Problem to work on ->
Would you set down every entry again, exactly as written?

Data for this task ->

=-=-=

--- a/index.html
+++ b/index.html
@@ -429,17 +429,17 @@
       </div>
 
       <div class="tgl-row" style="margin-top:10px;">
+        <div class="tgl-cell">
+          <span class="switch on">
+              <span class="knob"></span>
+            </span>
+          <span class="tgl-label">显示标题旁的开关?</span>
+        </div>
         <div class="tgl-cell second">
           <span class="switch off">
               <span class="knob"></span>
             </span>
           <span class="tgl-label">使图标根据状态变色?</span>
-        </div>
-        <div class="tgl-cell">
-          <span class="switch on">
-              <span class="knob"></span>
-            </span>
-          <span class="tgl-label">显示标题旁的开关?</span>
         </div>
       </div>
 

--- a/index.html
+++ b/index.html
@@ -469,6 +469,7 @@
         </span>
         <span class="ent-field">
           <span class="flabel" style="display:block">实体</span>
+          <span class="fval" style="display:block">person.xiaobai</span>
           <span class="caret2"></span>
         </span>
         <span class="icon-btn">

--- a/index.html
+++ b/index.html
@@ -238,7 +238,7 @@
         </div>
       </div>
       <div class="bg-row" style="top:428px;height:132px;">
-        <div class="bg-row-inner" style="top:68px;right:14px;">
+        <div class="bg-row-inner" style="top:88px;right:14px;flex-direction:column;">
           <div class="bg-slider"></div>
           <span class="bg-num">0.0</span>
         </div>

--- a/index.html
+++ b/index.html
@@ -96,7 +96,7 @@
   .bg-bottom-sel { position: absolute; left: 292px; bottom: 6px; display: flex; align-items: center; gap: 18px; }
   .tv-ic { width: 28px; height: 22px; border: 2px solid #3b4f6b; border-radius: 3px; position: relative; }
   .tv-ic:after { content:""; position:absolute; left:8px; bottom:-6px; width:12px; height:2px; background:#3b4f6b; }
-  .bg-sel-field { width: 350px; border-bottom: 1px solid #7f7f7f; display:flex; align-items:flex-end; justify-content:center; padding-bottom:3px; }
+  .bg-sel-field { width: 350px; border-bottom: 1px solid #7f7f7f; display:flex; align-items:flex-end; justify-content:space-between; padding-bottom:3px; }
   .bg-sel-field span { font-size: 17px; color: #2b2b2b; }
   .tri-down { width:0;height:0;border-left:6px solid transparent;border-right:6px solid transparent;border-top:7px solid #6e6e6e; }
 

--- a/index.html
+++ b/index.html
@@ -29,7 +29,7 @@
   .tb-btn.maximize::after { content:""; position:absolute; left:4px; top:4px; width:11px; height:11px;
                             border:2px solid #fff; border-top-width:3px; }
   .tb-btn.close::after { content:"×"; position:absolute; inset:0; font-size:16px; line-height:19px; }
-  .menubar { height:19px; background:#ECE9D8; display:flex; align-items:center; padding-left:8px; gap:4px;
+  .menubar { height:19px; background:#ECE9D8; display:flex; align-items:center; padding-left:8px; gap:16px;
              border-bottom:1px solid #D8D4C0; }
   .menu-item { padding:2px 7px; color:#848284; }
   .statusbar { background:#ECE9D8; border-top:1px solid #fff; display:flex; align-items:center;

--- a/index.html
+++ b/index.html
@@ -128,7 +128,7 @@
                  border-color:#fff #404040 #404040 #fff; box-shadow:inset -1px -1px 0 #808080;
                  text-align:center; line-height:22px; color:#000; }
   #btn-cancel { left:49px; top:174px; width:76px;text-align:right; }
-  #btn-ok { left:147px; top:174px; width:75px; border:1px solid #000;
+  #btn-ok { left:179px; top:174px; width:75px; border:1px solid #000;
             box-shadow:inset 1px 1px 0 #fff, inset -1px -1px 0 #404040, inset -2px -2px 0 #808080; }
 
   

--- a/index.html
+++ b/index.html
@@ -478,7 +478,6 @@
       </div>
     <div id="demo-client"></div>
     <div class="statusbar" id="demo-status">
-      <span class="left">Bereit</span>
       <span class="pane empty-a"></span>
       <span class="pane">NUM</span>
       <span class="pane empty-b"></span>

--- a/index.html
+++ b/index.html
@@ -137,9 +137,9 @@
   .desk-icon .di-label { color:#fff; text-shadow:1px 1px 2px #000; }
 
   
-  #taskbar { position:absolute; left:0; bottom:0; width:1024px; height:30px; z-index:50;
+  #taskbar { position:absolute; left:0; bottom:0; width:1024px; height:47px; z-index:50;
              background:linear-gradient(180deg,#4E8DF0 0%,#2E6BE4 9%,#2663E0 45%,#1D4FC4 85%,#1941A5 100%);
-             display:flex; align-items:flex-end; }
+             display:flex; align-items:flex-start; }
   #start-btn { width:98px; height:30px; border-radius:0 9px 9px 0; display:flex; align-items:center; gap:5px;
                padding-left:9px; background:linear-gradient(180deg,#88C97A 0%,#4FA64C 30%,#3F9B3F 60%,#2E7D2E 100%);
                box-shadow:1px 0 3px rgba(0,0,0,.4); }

=-=-=

Task answer ->
--- a/index.html
+++ b/index.html
@@ -429,17 +429,17 @@
       </div>
 
       <div class="tgl-row" style="margin-top:10px;">
+        <div class="tgl-cell">
+          <span class="switch on">
+              <span class="knob"></span>
+            </span>
+          <span class="tgl-label">显示标题旁的开关?</span>
+        </div>
         <div class="tgl-cell second">
           <span class="switch off">
               <span class="knob"></span>
             </span>
           <span class="tgl-label">使图标根据状态变色?</span>
-        </div>
-        <div class="tgl-cell">
-          <span class="switch on">
-              <span class="knob"></span>
-            </span>
-          <span class="tgl-label">显示标题旁的开关?</span>
         </div>
       </div>
 

--- a/index.html
+++ b/index.html
@@ -469,6 +469,7 @@
         </span>
         <span class="ent-field">
           <span class="flabel" style="display:block">实体</span>
+          <span class="fval" style="display:block">person.xiaobai</span>
           <span class="caret2"></span>
         </span>
         <span class="icon-btn">

--- a/index.html
+++ b/index.html
@@ -238,7 +238,7 @@
         </div>
       </div>
       <div class="bg-row" style="top:428px;height:132px;">
-        <div class="bg-row-inner" style="top:68px;right:14px;">
+        <div class="bg-row-inner" style="top:88px;right:14px;flex-direction:column;">
           <div class="bg-slider"></div>
           <span class="bg-num">0.0</span>
         </div>

--- a/index.html
+++ b/index.html
@@ -96,7 +96,7 @@
   .bg-bottom-sel { position: absolute; left: 292px; bottom: 6px; display: flex; align-items: center; gap: 18px; }
   .tv-ic { width: 28px; height: 22px; border: 2px solid #3b4f6b; border-radius: 3px; position: relative; }
   .tv-ic:after { content:""; position:absolute; left:8px; bottom:-6px; width:12px; height:2px; background:#3b4f6b; }
-  .bg-sel-field { width: 350px; border-bottom: 1px solid #7f7f7f; display:flex; align-items:flex-end; justify-content:center; padding-bottom:3px; }
+  .bg-sel-field { width: 350px; border-bottom: 1px solid #7f7f7f; display:flex; align-items:flex-end; justify-content:space-between; padding-bottom:3px; }
   .bg-sel-field span { font-size: 17px; color: #2b2b2b; }
   .tri-down { width:0;height:0;border-left:6px solid transparent;border-right:6px solid transparent;border-top:7px solid #6e6e6e; }
 

--- a/index.html
+++ b/index.html
@@ -29,7 +29,7 @@
   .tb-btn.maximize::after { content:""; position:absolute; left:4px; top:4px; width:11px; height:11px;
                             border:2px solid #fff; border-top-width:3px; }
   .tb-btn.close::after { content:"×"; position:absolute; inset:0; font-size:16px; line-height:19px; }
-  .menubar { height:19px; background:#ECE9D8; display:flex; align-items:center; padding-left:8px; gap:4px;
+  .menubar { height:19px; background:#ECE9D8; display:flex; align-items:center; padding-left:8px; gap:16px;
              border-bottom:1px solid #D8D4C0; }
   .menu-item { padding:2px 7px; color:#848284; }
   .statusbar { background:#ECE9D8; border-top:1px solid #fff; display:flex; align-items:center;

--- a/index.html
+++ b/index.html
@@ -128,7 +128,7 @@
                  border-color:#fff #404040 #404040 #fff; box-shadow:inset -1px -1px 0 #808080;
                  text-align:center; line-height:22px; color:#000; }
   #btn-cancel { left:49px; top:174px; width:76px;text-align:right; }
-  #btn-ok { left:147px; top:174px; width:75px; border:1px solid #000;
+  #btn-ok { left:179px; top:174px; width:75px; border:1px solid #000;
             box-shadow:inset 1px 1px 0 #fff, inset -1px -1px 0 #404040, inset -2px -2px 0 #808080; }
 
   

--- a/index.html
+++ b/index.html
@@ -478,7 +478,6 @@
       </div>
     <div id="demo-client"></div>
     <div class="statusbar" id="demo-status">
-      <span class="left">Bereit</span>
       <span class="pane empty-a"></span>
       <span class="pane">NUM</span>
       <span class="pane empty-b"></span>

--- a/index.html
+++ b/index.html
@@ -137,9 +137,9 @@
   .desk-icon .di-label { color:#fff; text-shadow:1px 1px 2px #000; }
 
   
-  #taskbar { position:absolute; left:0; bottom:0; width:1024px; height:30px; z-index:50;
+  #taskbar { position:absolute; left:0; bottom:0; width:1024px; height:47px; z-index:50;
              background:linear-gradient(180deg,#4E8DF0 0%,#2E6BE4 9%,#2663E0 45%,#1D4FC4 85%,#1941A5 100%);
-             display:flex; align-items:flex-end; }
+             display:flex; align-items:flex-start; }
   #start-btn { width:98px; height:30px; border-radius:0 9px 9px 0; display:flex; align-items:center; gap:5px;
                padding-left:9px; background:linear-gradient(180deg,#88C97A 0%,#4FA64C 30%,#3F9B3F 60%,#2E7D2E 100%);
                box-shadow:1px 0 3px rgba(0,0,0,.4); }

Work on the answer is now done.